- Born: May 28, 1997 (age 28) Moscow, Russia
- Occupations: Artist, Activist

= Veronika Nikulshina =

Russian artist and activist (born 1997)

Veronika "Nika" Nikulshina (born 28 May 1997) is a Russian artist and activist known for being a member of Pussy Riot and being arrested while protesting on the field at the 2018 FIFA World Cup. She acted as a spokesperson for Pyotr Verzilov after his reported poisoning months later. She has been subject to arrest by Russian authorities' numerous times, leading to her fleeing Russia to Georgia.

== Biography ==
Veronica Nikulshina was born in Moscow. She studied economics at Plekhanov Russian University of Economics.
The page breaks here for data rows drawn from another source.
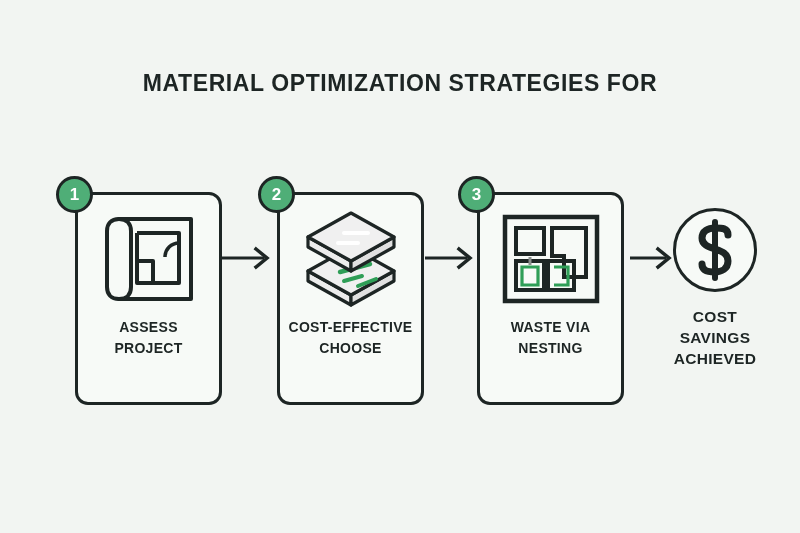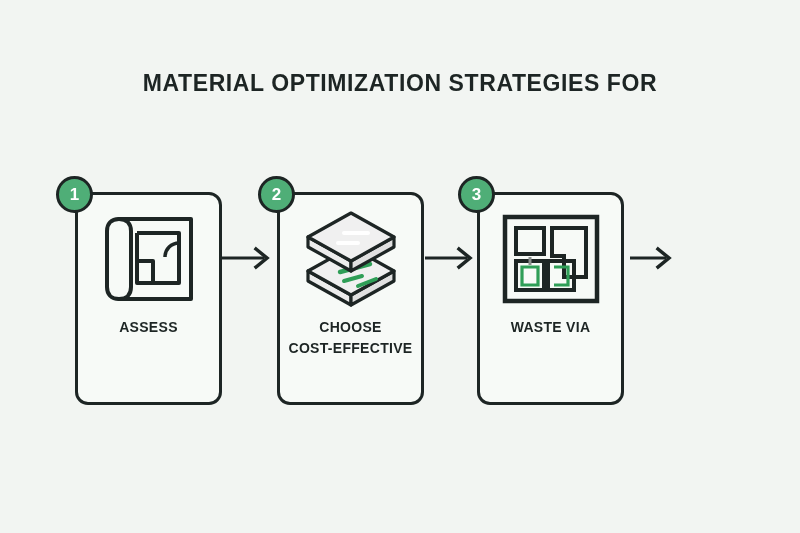"COST" div { html: none -> <div> <div> <svg> <path></path> <path></path> </svg> </div> <div> <span>Cost</span> <span>Savings</span> <span>Achieved</span> </div> </div> }
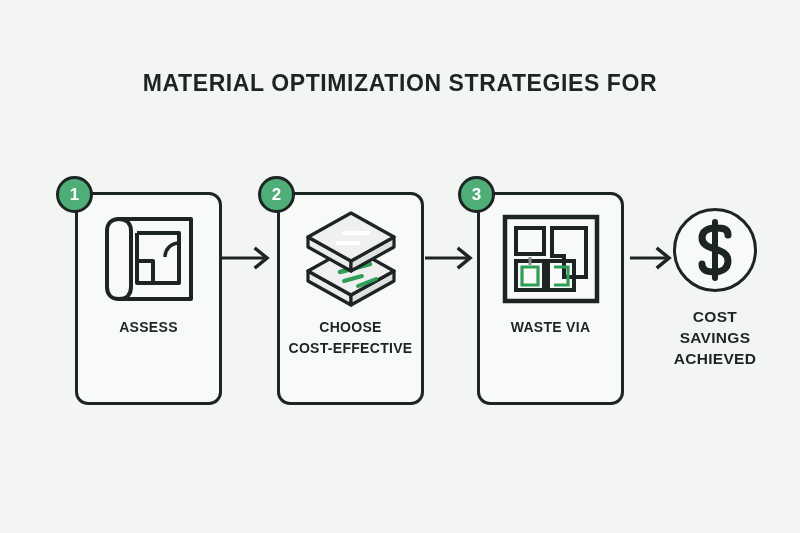"PROJECT" span { html: none -> <span>Project</span> }
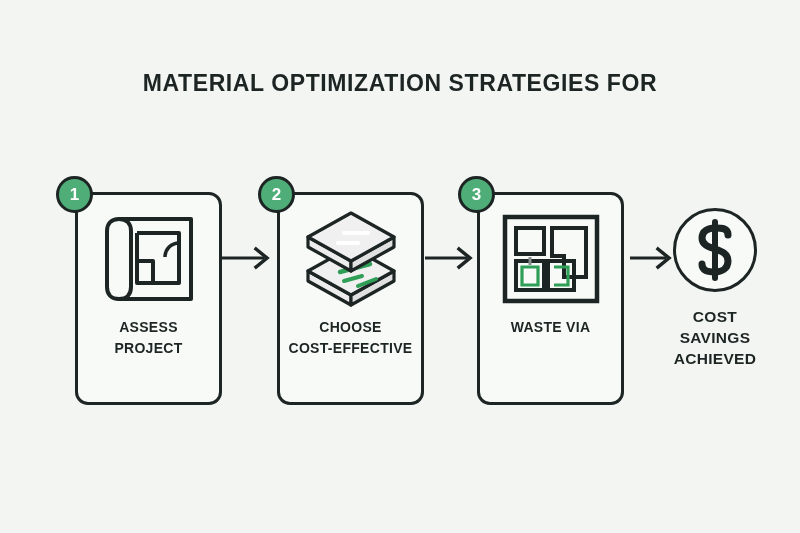"CHOOSE" span { order: before "COST-EFFECTIVE" -> after "COST-EFFECTIVE" }
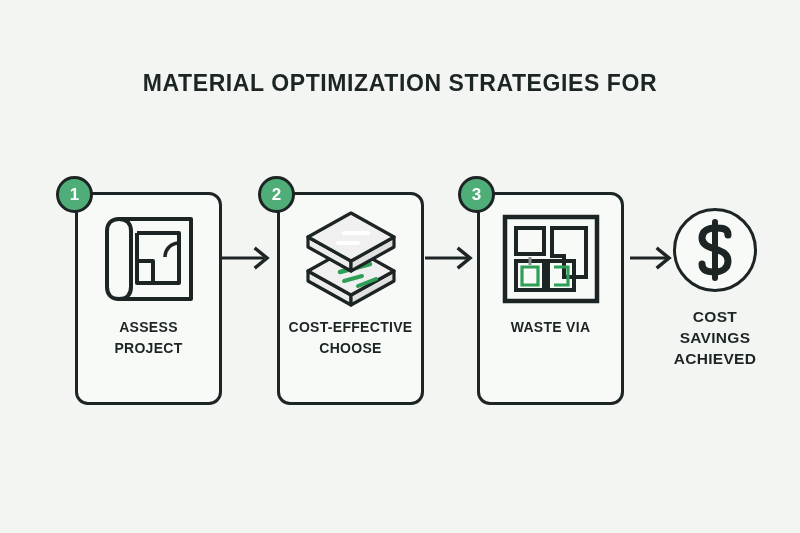"NESTING" span { html: none -> <span>Nesting</span> }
From 2018, she became a member of the artist group Pussy Riot and participated in a number of actions. After many arrests and citing harassment, she fled to Georgia in 2022. She is currently in Tbilisi, Georgia, despite being turned away once in 2022.

== Arrests and actions==

===FIFA World Cup 2018===
During the 2018 FIFA World Cup Final, members identifying with Pussy Riot invaded the pitch wearing police uniforms to protest wrongful arrests. They were Verzilov, economics student Veronika Nikulshina, journalist Olga Kurachyova and Olga Pakhtusova. The action happened in front of millions of viewers, including Putin. They were jailed for 15 days for the stunt and banned from sporting events for three years. They were released after 15 days and then detained on new charges but were eventually released from these as well.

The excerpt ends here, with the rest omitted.